» Data supplied
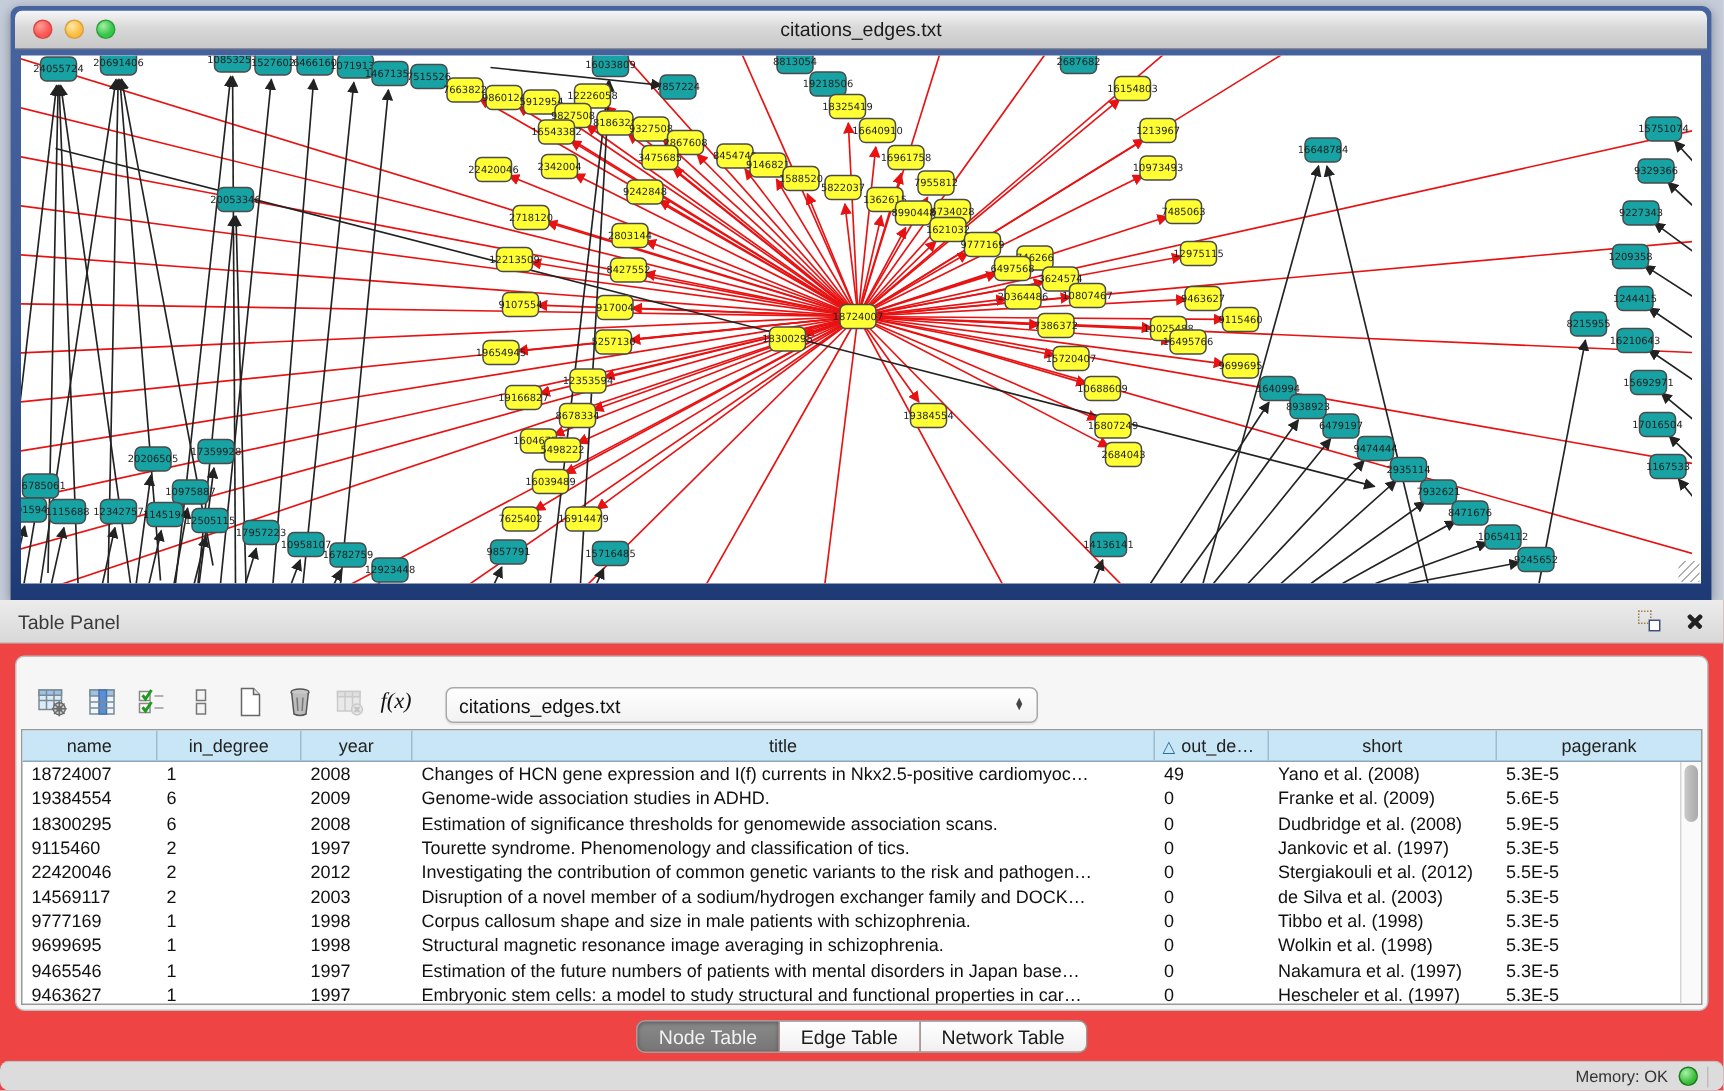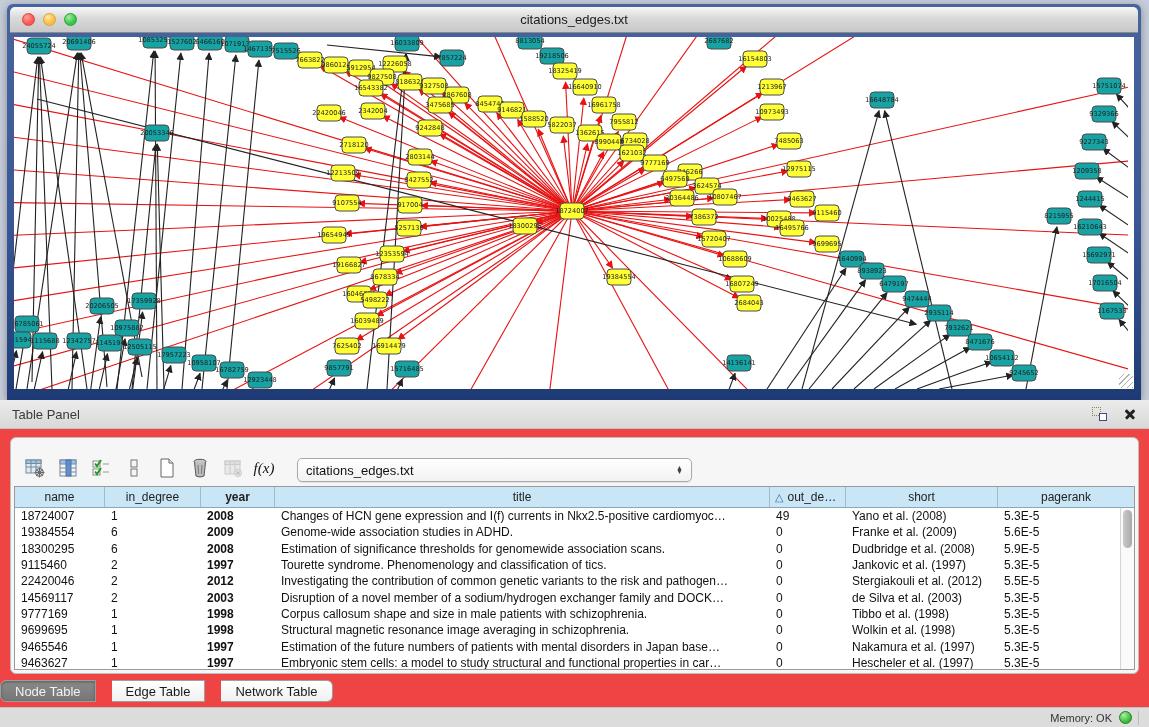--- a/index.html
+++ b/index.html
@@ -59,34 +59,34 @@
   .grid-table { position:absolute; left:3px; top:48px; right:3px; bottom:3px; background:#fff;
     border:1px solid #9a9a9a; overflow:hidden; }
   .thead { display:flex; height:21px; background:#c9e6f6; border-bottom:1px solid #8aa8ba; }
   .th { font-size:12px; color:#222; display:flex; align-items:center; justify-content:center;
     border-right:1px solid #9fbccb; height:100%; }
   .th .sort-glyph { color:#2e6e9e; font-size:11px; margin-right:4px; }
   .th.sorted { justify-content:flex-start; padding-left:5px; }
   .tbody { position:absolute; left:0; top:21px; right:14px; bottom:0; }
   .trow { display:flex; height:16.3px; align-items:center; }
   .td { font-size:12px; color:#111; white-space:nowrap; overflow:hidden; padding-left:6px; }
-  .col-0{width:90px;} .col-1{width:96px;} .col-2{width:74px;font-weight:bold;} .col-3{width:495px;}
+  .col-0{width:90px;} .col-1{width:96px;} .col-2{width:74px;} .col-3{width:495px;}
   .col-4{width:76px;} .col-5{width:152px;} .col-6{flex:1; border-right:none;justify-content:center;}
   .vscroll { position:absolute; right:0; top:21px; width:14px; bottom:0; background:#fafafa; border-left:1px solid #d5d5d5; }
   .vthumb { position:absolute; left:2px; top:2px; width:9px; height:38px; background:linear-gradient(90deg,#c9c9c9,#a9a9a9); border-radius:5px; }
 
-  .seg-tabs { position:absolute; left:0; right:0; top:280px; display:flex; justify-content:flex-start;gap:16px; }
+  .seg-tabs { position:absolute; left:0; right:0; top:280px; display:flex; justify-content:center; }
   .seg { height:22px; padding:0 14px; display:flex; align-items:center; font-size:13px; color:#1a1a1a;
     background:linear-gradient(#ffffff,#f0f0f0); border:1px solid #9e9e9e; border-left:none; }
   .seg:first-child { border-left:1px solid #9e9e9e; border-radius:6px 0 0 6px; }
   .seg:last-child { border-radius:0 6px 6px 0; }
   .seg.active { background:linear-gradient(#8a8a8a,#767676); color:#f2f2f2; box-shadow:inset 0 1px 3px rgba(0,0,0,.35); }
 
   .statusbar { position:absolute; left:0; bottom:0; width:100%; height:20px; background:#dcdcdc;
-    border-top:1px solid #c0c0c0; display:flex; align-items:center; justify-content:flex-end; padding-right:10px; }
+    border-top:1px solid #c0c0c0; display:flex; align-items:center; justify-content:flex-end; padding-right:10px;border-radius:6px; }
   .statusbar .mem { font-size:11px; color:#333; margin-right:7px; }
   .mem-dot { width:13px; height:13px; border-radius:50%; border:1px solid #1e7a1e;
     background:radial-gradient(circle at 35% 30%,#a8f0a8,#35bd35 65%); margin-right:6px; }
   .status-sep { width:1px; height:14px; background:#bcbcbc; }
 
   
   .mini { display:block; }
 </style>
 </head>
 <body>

==

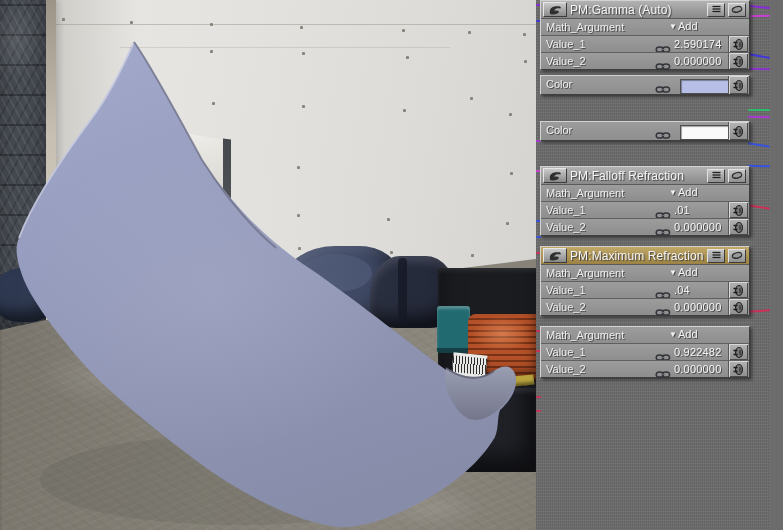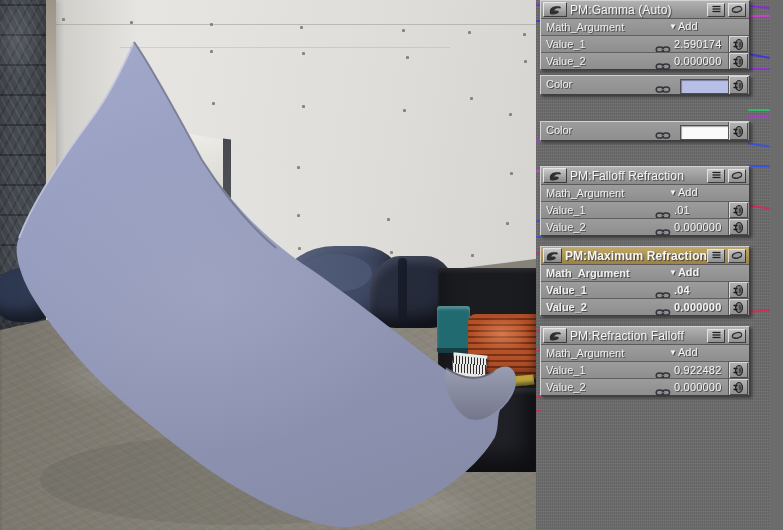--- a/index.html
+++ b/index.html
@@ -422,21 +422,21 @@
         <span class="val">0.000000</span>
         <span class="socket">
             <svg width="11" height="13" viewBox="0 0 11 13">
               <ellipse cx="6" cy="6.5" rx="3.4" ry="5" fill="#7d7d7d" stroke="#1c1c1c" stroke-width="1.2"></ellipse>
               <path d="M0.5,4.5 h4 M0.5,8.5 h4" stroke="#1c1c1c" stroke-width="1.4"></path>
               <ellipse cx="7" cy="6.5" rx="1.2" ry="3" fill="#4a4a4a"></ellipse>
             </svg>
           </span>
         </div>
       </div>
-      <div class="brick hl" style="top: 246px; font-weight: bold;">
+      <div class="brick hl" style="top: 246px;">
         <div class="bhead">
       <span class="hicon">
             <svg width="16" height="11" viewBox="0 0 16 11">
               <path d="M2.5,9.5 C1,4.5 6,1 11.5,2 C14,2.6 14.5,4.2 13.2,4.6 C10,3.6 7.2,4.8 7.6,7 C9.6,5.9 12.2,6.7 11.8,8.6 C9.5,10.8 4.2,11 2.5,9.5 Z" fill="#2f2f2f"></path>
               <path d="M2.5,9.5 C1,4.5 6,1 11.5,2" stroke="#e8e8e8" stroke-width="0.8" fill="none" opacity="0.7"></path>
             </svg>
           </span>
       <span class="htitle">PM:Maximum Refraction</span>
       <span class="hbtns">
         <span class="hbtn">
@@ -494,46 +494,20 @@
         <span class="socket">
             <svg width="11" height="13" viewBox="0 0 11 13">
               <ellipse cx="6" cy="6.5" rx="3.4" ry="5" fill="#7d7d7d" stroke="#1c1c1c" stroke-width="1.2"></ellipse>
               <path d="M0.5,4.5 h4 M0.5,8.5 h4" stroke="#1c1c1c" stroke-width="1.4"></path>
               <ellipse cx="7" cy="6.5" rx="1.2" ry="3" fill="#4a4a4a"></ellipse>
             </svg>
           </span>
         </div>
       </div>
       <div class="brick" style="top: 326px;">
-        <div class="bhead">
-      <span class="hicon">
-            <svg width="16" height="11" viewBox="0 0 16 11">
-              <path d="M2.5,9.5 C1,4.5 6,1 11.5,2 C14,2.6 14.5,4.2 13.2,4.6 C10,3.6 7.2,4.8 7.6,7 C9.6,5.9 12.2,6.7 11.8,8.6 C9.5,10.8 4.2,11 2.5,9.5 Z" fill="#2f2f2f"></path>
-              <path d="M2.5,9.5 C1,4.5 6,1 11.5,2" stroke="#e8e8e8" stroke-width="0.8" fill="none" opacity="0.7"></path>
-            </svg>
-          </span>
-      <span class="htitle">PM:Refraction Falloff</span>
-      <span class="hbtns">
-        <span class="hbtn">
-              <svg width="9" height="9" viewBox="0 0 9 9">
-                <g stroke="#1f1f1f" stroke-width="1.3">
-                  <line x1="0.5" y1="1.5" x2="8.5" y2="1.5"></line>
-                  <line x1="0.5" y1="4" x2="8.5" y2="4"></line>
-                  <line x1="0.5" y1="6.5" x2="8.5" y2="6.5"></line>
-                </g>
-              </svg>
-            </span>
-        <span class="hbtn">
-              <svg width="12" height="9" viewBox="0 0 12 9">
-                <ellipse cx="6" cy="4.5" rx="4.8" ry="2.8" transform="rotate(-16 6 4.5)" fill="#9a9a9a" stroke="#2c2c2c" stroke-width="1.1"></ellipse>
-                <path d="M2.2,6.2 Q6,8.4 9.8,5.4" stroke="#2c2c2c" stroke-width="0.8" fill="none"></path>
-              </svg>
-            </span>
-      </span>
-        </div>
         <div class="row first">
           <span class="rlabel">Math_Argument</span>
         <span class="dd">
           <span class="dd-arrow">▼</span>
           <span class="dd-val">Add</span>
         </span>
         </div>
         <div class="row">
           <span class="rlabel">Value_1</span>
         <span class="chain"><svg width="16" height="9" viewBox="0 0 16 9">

» Assignment
Find the word "brick" in the entries and show each line where it is found.

» Result
-      <div class="brick hl" style="top: 246px; font-weight: bold;">
+      <div class="brick hl" style="top: 246px;">
       <div class="brick" style="top: 326px;">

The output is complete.